Formally, the optimization problem becomes:

\[\begin{split} \xstar &\in \argmin{\vx \in \reals^d} \, \, f(\vx) + [\lambdastar]^\top \gtilde(\vx) + [\mustar]^\top \htilde(\vx) \\ \lambdastar, \mustar &\in \argmax{\vlambda \ge \vzero, \vmu} \, \, f(\xstar) + \vlambda^\top \vg(\xstar) + \vmu^\top \vh(\xstar) \end{split}\]

where \(\vg(\vx) \le \vzero\) and \(\vh(\vx) = \vzero\) are the non-differentiable constraints of the problem, and \(\gtilde(\vx) \le \vzero\) and \(\htilde(\vx) = \vzero\) are differentiable surrogates of \(\vg(\vx)\) and \(\vh(\vx)\), respectively.
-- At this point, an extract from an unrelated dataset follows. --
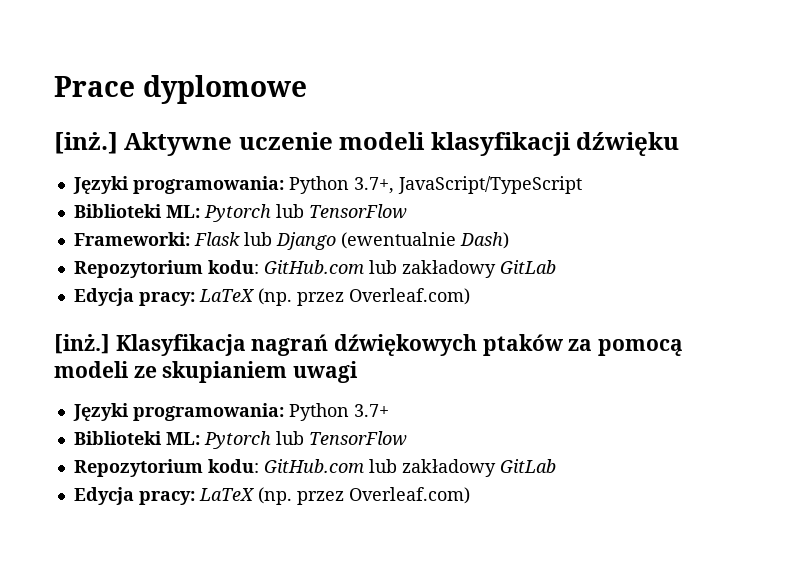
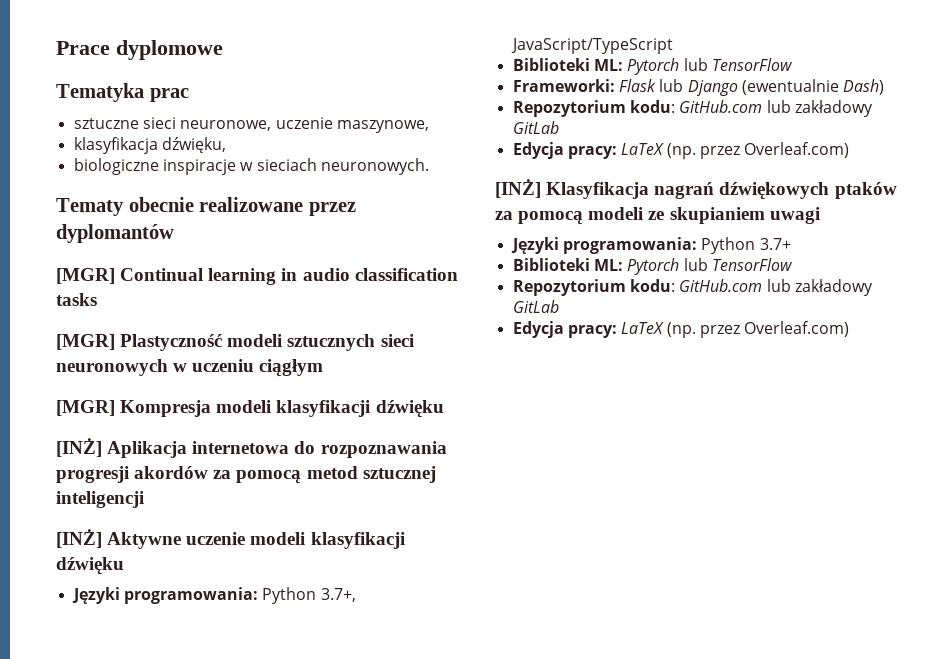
[54,132,118,154] [inż.] -> [56,83,189,102] [73,117,429,133] [73,137,226,154] [73,158,429,175] [56,197,356,216] [56,224,174,243] [56,268,458,285] [56,293,97,306] [56,334,414,351] [56,359,324,377] [56,400,444,418] [56,438,447,458] [56,466,436,484] [56,491,144,508] [56,529,102,548] Tematyka prac // sztuczne sieci neuronowe, uczenie maszynowe, // klasyfikacja dźwięku, // biologiczne inspiracje w sieciach neuronowych. // Tematy obecnie realizowane przez dyplomantów // [MGR] Continual learning in audio classification tasks // [MGR] Plastyczność modeli sztucznych sieci neuronowych w uczeniu ciągłym // [MGR] Kompresja modeli klasyfikacji dźwięku // [INŻ] Aplikacja internetowa do rozpoznawania progresji akordów za pomocą metod sztucznej inteligencji // [INŻ]
[54,334,110,354] [inż.] -> [495,179,541,198] [INŻ]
The proxy constraints problem can be solved with the same gradient descent-ascent updates as before, but using the (gradients of the) differentiable surrogates \(\gtilde(\vx)\) and \(\htilde(\vx)\) for the primal updates, and the original non-differentiable constraints \(\vg(\vx)\) and \(\vh(\vx)\) for the dual updates.
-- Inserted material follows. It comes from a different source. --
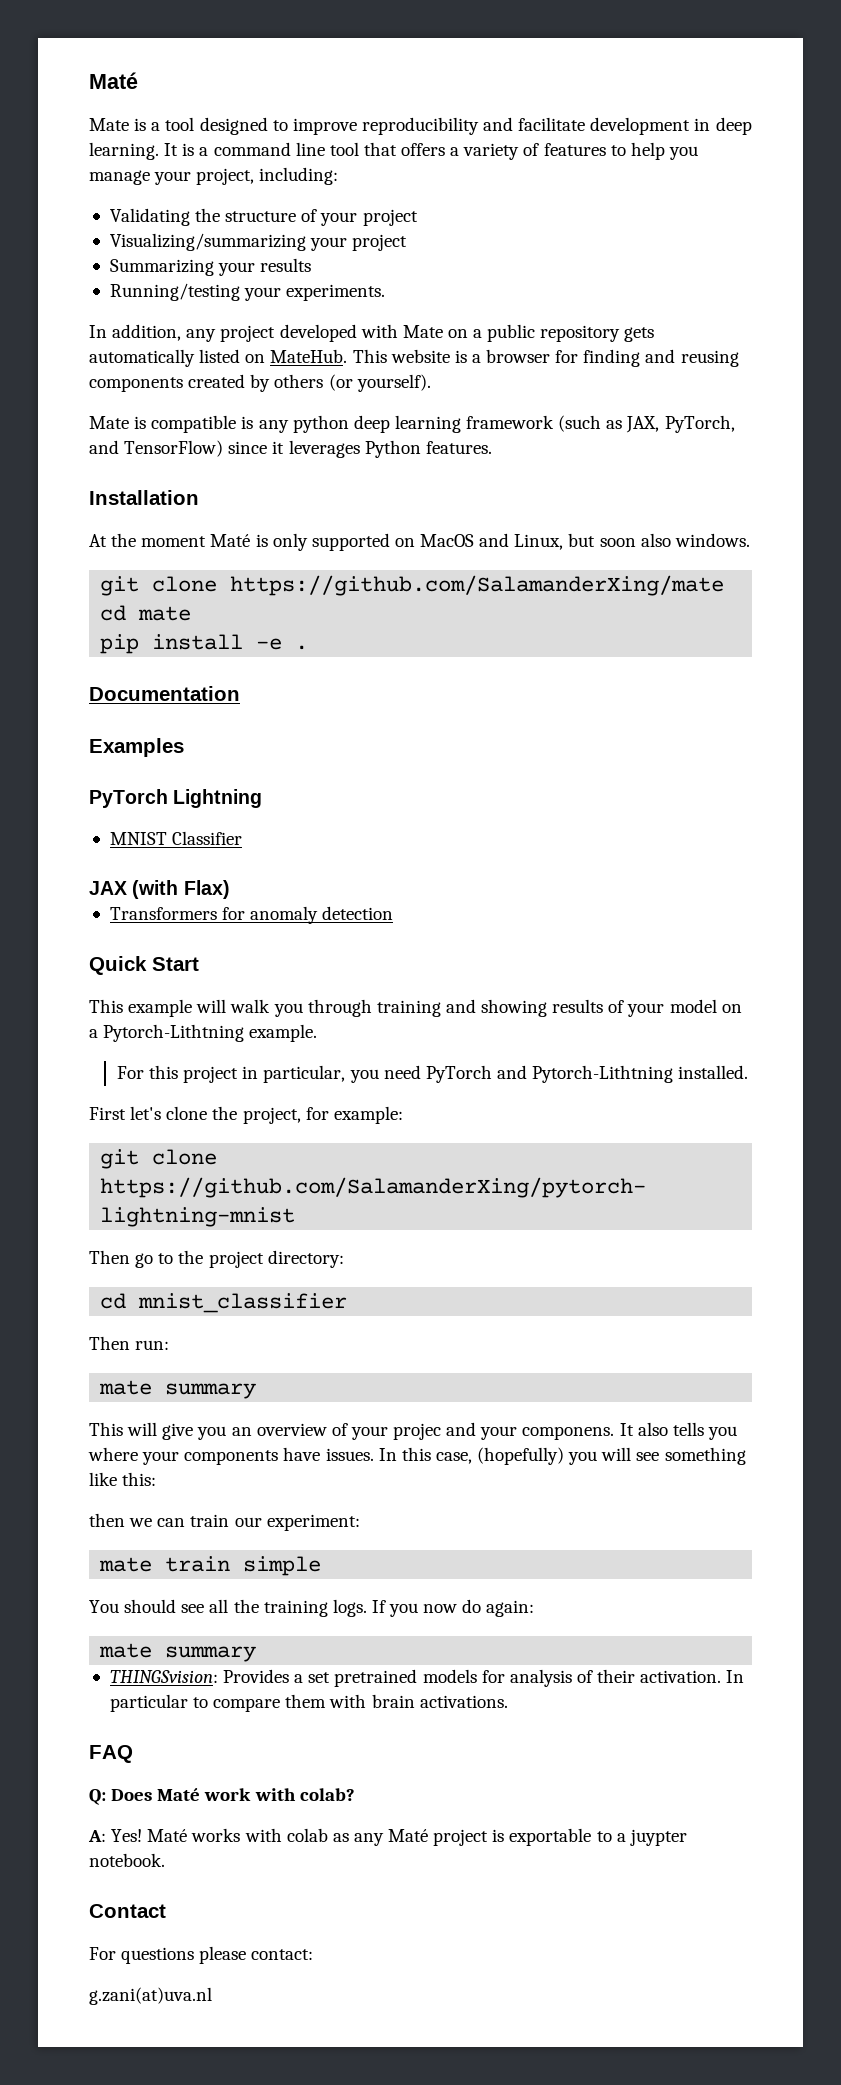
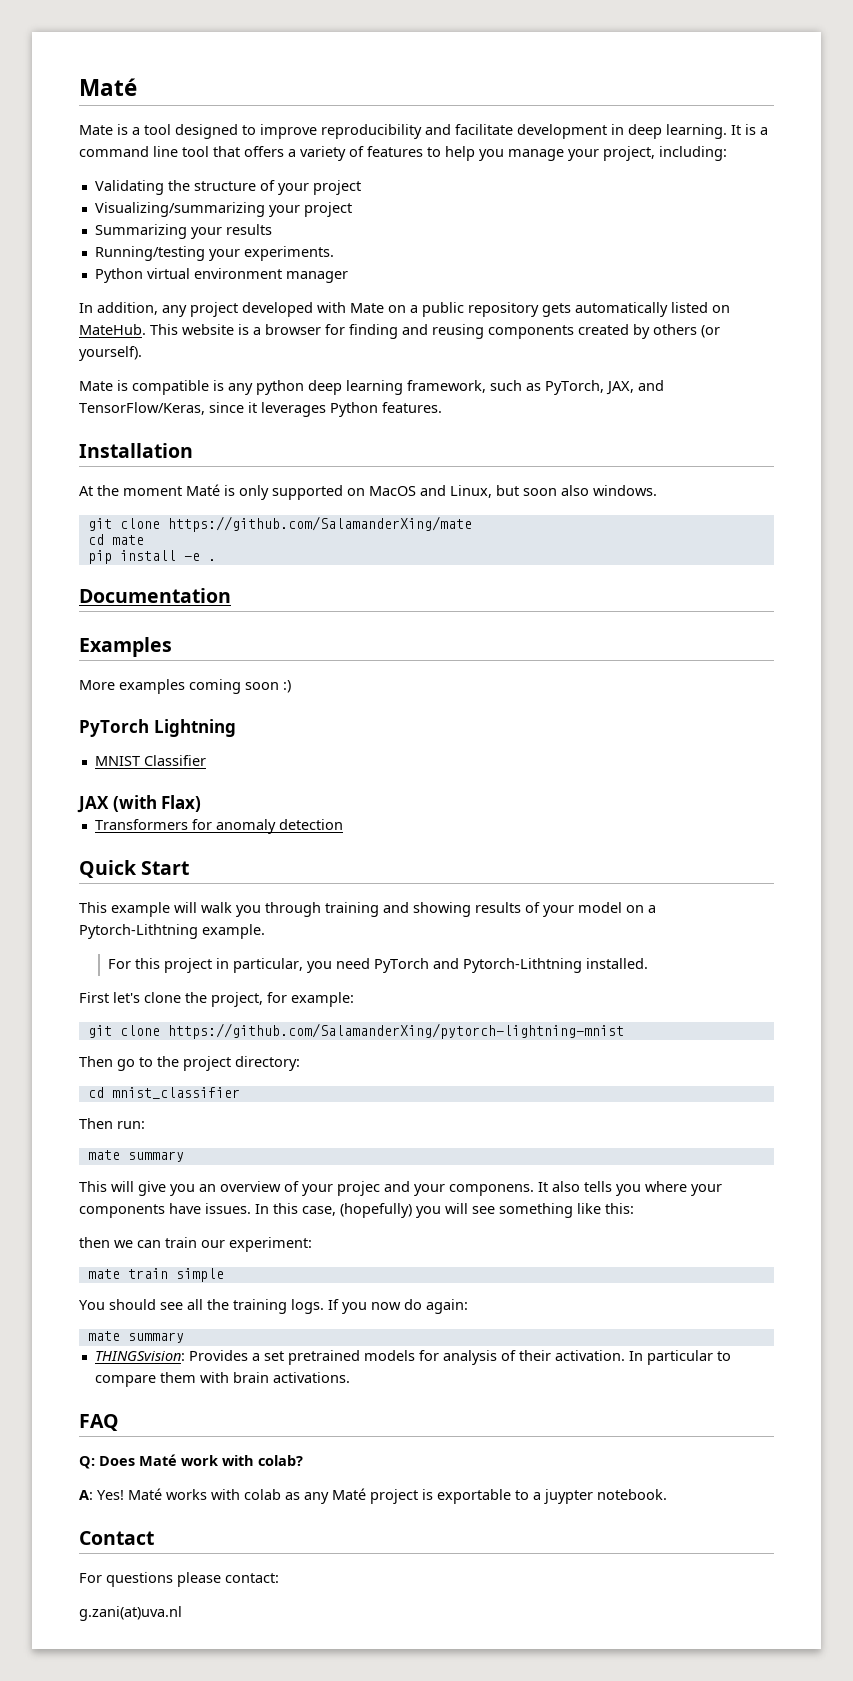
(386, 292) none -> [94,268,348,283] // Python virtual environment manager
[466,415,735,433] [89,440,224,457] framework (such as JAX, PyTorch, and TensorFlow) -> [407,380,664,395] [79,402,205,415] framework, such as PyTorch, JAX, and TensorFlow/Keras,
(184, 747) none -> [79,679,291,694] // More examples coming soon :)

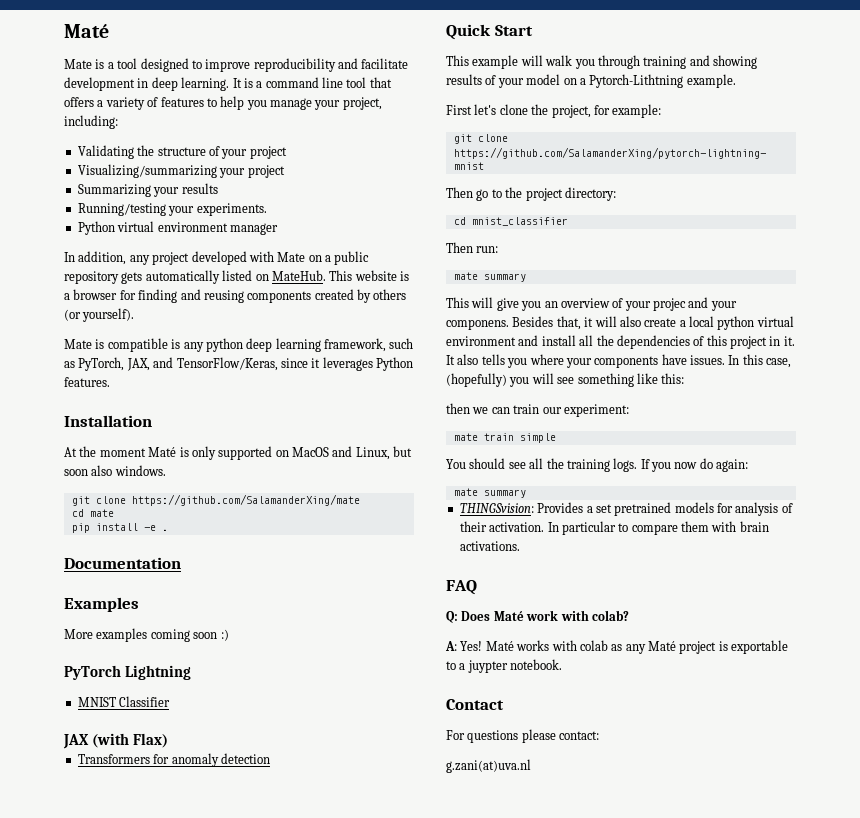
[107,958,648,973] // For this project in particular, you need PyTorch and Pytorch-Lithtning installed. -> (736, 81) none
(534, 1190) none -> [512,316,794,330] [446,335,795,349] Besides that, it will also create a local python virtual environment and install all the dependencies of this project in it.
Cooper supports proxy constraints through the strict_violation argument of a ConstraintState. When strict_violation is provided, it is interpreted as the violation of the original non-differentiable constraint, while violation is interpreted as the violation of the differentiable surrogate.

While proxy constraints are mainly motivated to solve problems with non-differentiable constraints, Cooper’s implementation allows for more general use cases. For example, if computing the exact constraint violation is expensive, you can use a cheaper-to-compute surrogate for the more frequent primal updates, while updating the dual variables with the exact constraint violation albeit less frequently. This behavior can be accomplished via the contributes_to_primal_update and contributes_to_dual_update flags of the ConstraintState class. An example is provided in this tutorial.